Fire management of L. cuneata includes late spring burns to break seed dormancy. Using fire forces seeds to germinate, depleting the long-lived seed bank. Resulting seedlings may be less viable, therefore, burning followed by intensive grazing with mature cattle is recommended. Lespedeza bicolor growth was observed after burning, however, increased pasture utilization time (cutting and grazing) was linked to a decline in the coverage of the shrub.
For L. cuneata hand pulling has been found to be impractical due to an extensive root system. Mowing at the flower bud stage for 2-3 consecutive years may reduce plant vigor and prevent spread.
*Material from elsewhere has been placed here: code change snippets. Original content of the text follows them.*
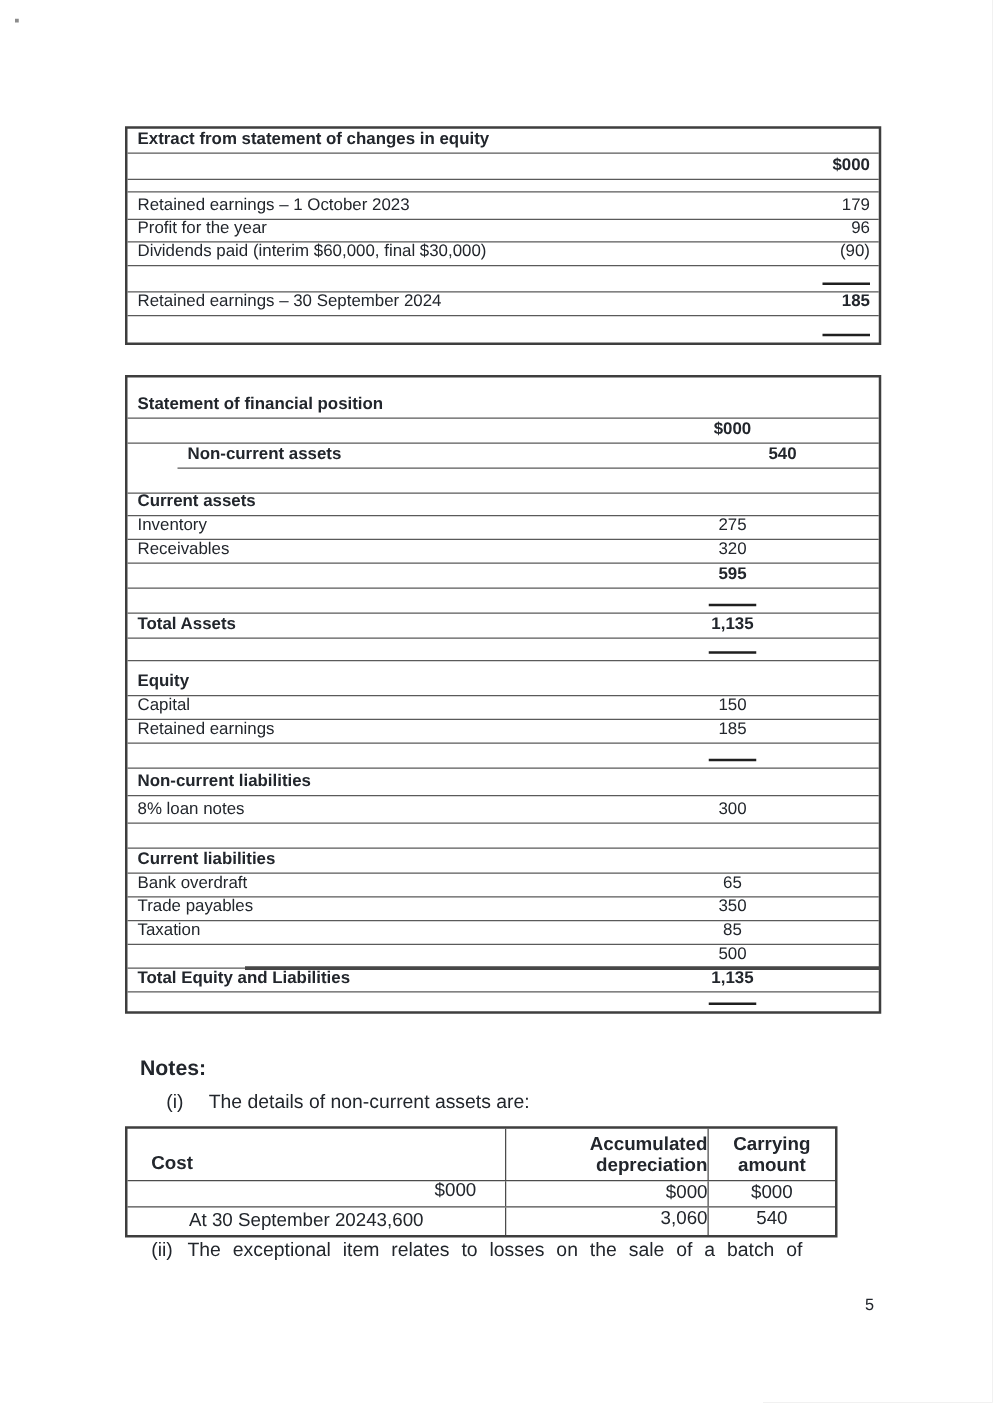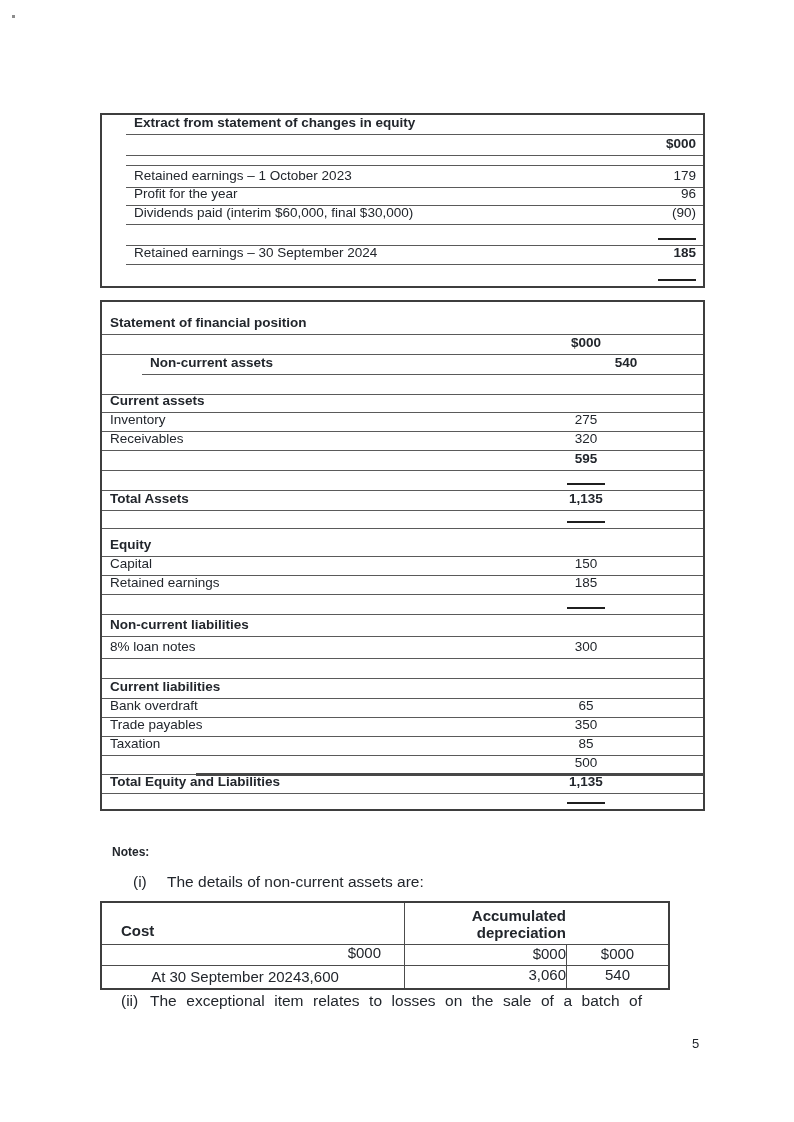"Extract from statement of changes" div.tbl { padding-left: 24px -> none; top: 113px -> 101px }
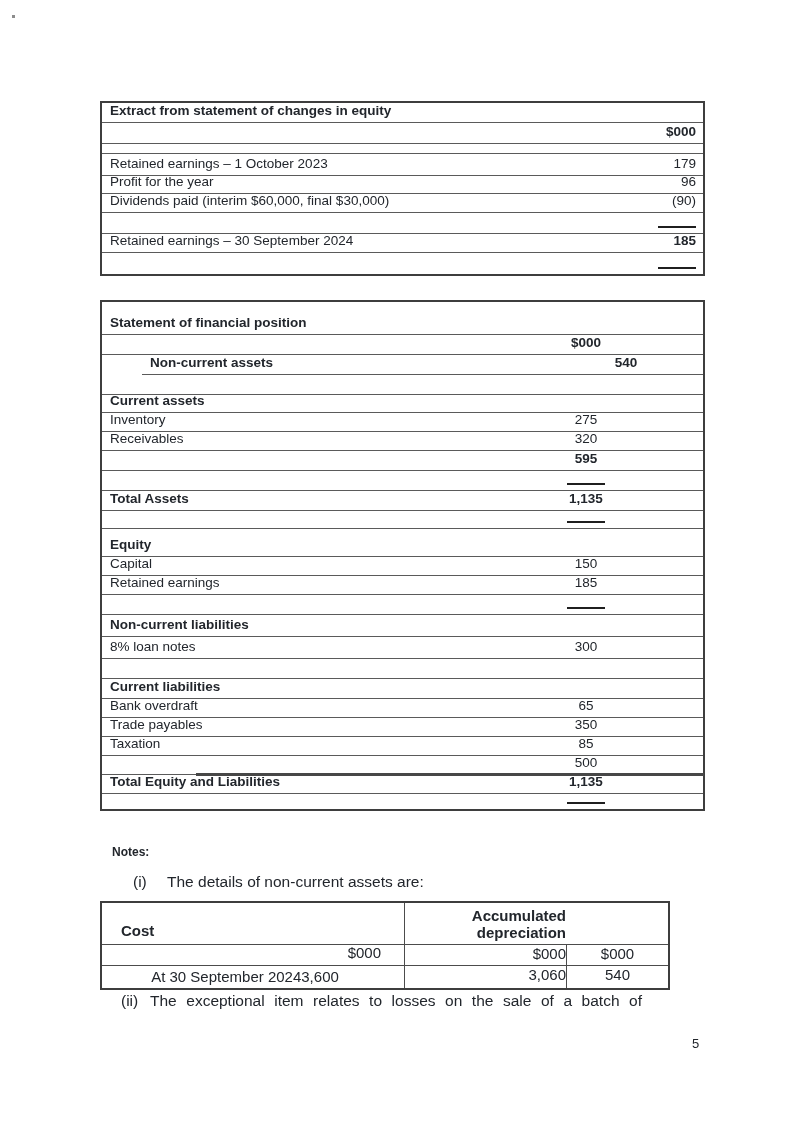"Notes:" .notes-h { font-size: 12px -> 17px }
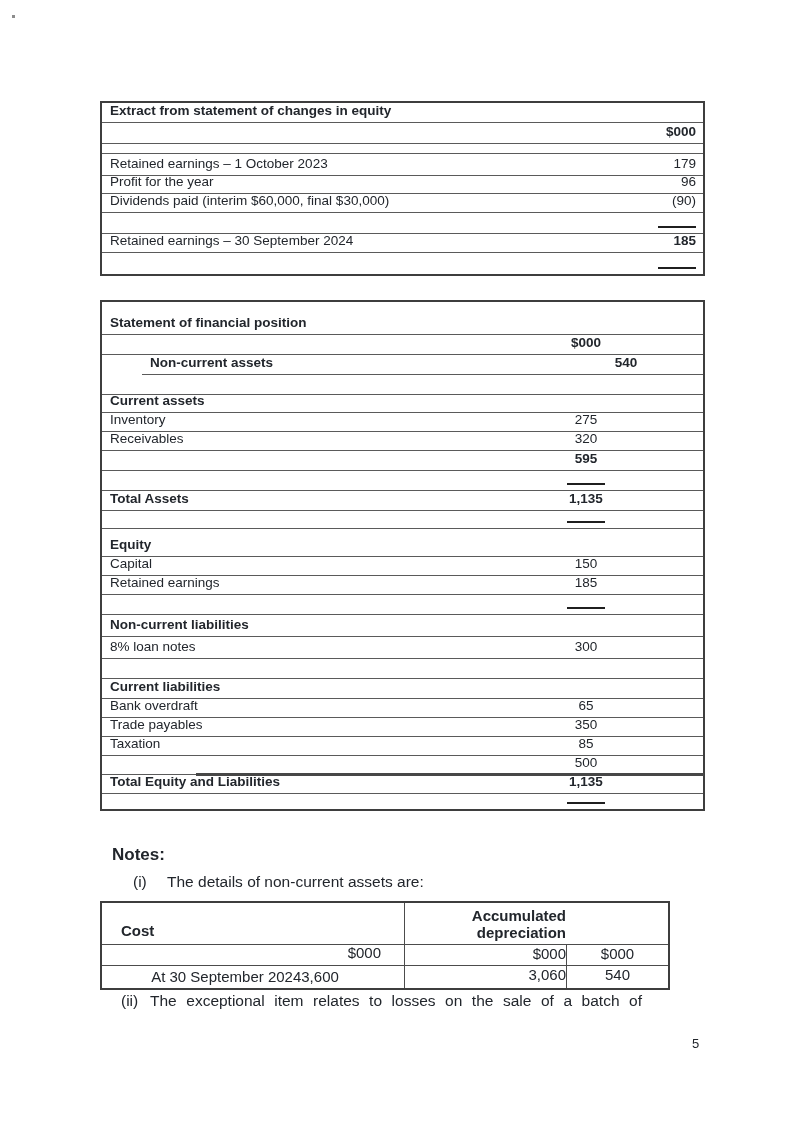"Carrying amount" div.nc3 { html: none -> <div>Carrying amount</div> }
No information on herbicides for the control of L. bicolor was found, however, one paper did report that L. bicolor is tolerant to the herbicide Oust® (sulfometuron-methyl) at the rate of 2-4 oz. per acre. The Missouri Vegetation Management Manual for L. cuneata suggests the use of triclopyr (Garlon 3A®, Garlon 4®) or metsulfuron (Ally®, Escort®) for rangeland control. Triclopyr (0.09 kg acid equivalent/ha or 0.5 lbs acid equivalent/acre) or metsulfuron (4.1 g/ha or 0.3 oz/acre) applied during the vegetative stage prior to branching or during flowering can provide control. The use of a backpack sprayer for spot applications of 2,4-D amine or glyphosate (please see label for recommended rate) are effective from mid-June until seed set. A web site listed Clopyralid (0.5%) as a control measures for L. cuneata. However, Triclopyr and Clopyralid should not be used in wet areas or near streams. 2,4-D in rangeland applications did not provide adequate control.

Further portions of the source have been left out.